Fees rise in SF, but some supervisors prefer taxes

Northfolk Island pines bloom in the SF Botanical Gardens -- soon non-residents must pay to see them

By Brittany Baguio

 The Board of Supervisors this week voted to impose non-resident fees for admission into Botanical Gardens in an effort to help alleviate the city's $483 million budget deficit, as requested by the Mayor's Office. But even supervisors who supported it say they hope to end the fees if they can find some general revenue sources, a process that will begin next week after Mayor Gavin Newsom releases his budget on June 1.

Sup. John Avalos, who chairs the Budget Committee, began Tuesday's discussion by stating that he believed that this non-resident fee would stop the layoffs of Botanical Gardens staff and help offset the 30 percent drop in their budget. Despite supporting the fees, Avalos expressed hope that they could be replaced by a 2 percent increase in the hotel tax, something labor and community groups are pushing that would raise $38 million to $45 million per year.

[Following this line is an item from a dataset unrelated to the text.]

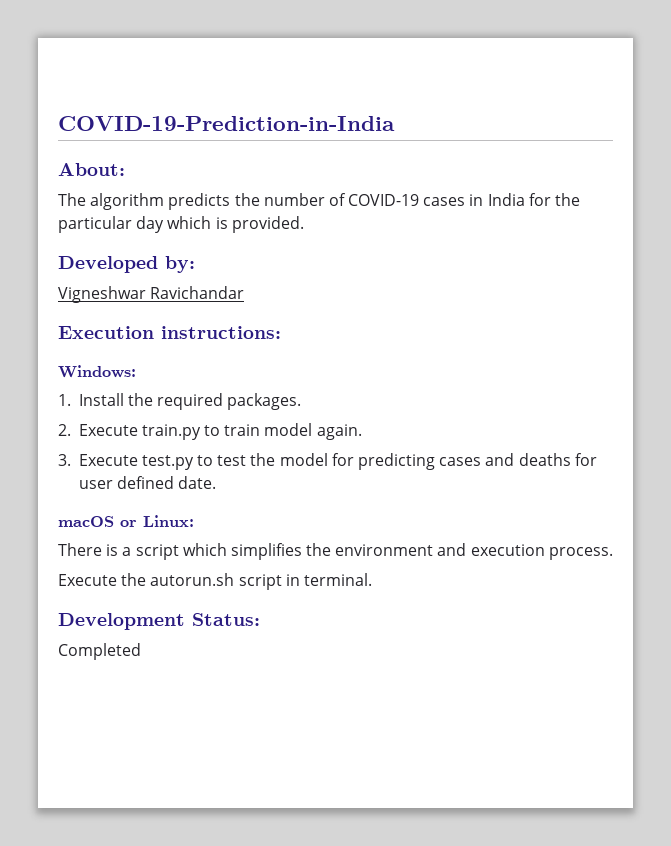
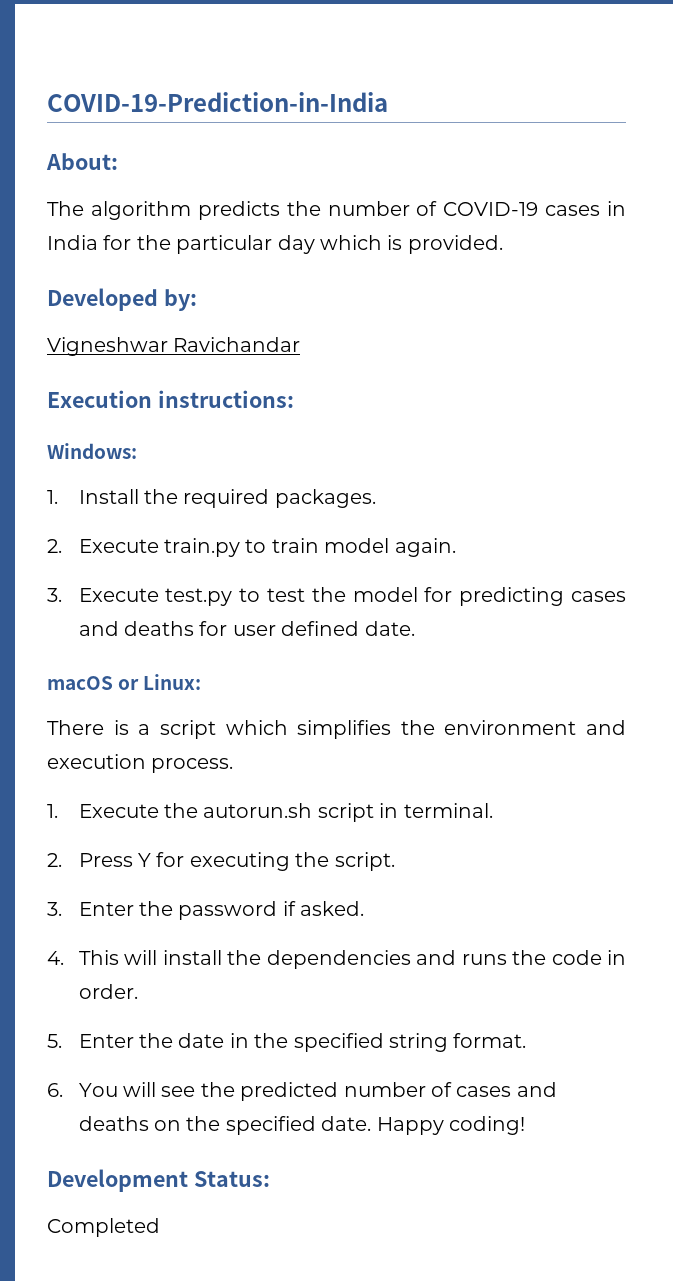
(613, 553) none -> [47,804,58,818] 1.
(372, 579) none -> [47,852,395,871] [47,901,365,920] [47,950,626,969] [78,984,138,999] [47,1033,527,1052] [47,1082,557,1101] [78,1116,526,1135] // 2. Press Y for executing the script. // 3. Enter the password if asked. // 4. This will install the dependencies and runs the code in order. // 5. Enter the date in the specified string format. // 6. You will see the predicted number of cases and deaths on the specified date. Happy coding!

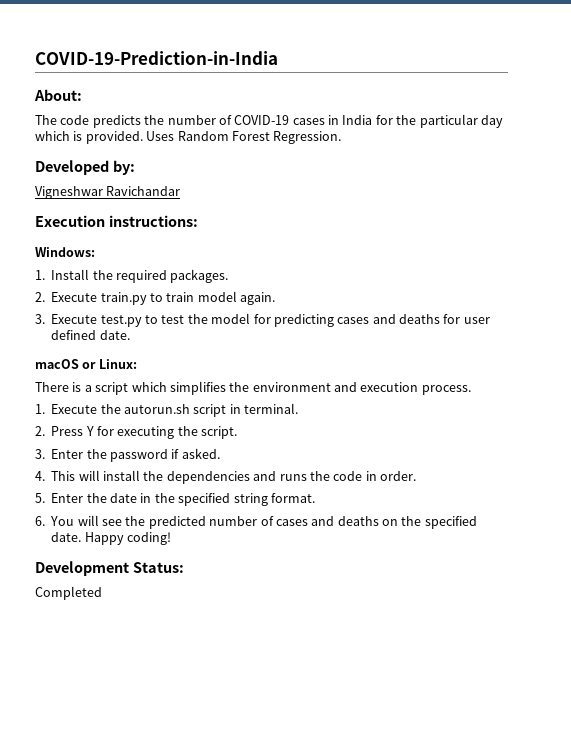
[90,201,191,220] algorithm -> [60,115,90,125] code
(503, 244) none -> [146,131,342,144] Uses Random Forest Regression.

He even amended the item to include a provision that the non-resident fee will be eliminated within 90 days from the effective date of the new tax. Despite Avalos’s amendment, AIDS Grove founder and volunteer community gardener Nancy McNally said she was appalled that Avalos would support a non-resident fee. “He is not committed to preserving significant public park commons that San Franciscan generations before him have paid taxes to preserve,” McNally told the Guardian. “No one wants to brainstorm and come up with creative options to alleviate this crisis that is not really a crisis. Greed is the crisis.”

One thing McNally did appreciate was sober assessments made at the hearing by Sup. Eric Mar, who stated that Botanical Gardens serves as a haven for low-income and immigrant families who can only enjoy the facilities because admission is free. He declared that once fees are attached to Botanical Gardens, it will lose its appeal. He also added that passing this fee will be the first step in initiating fees for all.

San Francisco resident Daniele Erville shared Mar’s concerns. “A fee acts as a deterrent to a place that by its very nature is welcoming,” Erville told us. “The place makes us feel at home, it reminds us that we are a part of nature and reminds us of our common humanity. Spirituality means that you are in touch with what unites us all, and so differentiating on any level just clashes."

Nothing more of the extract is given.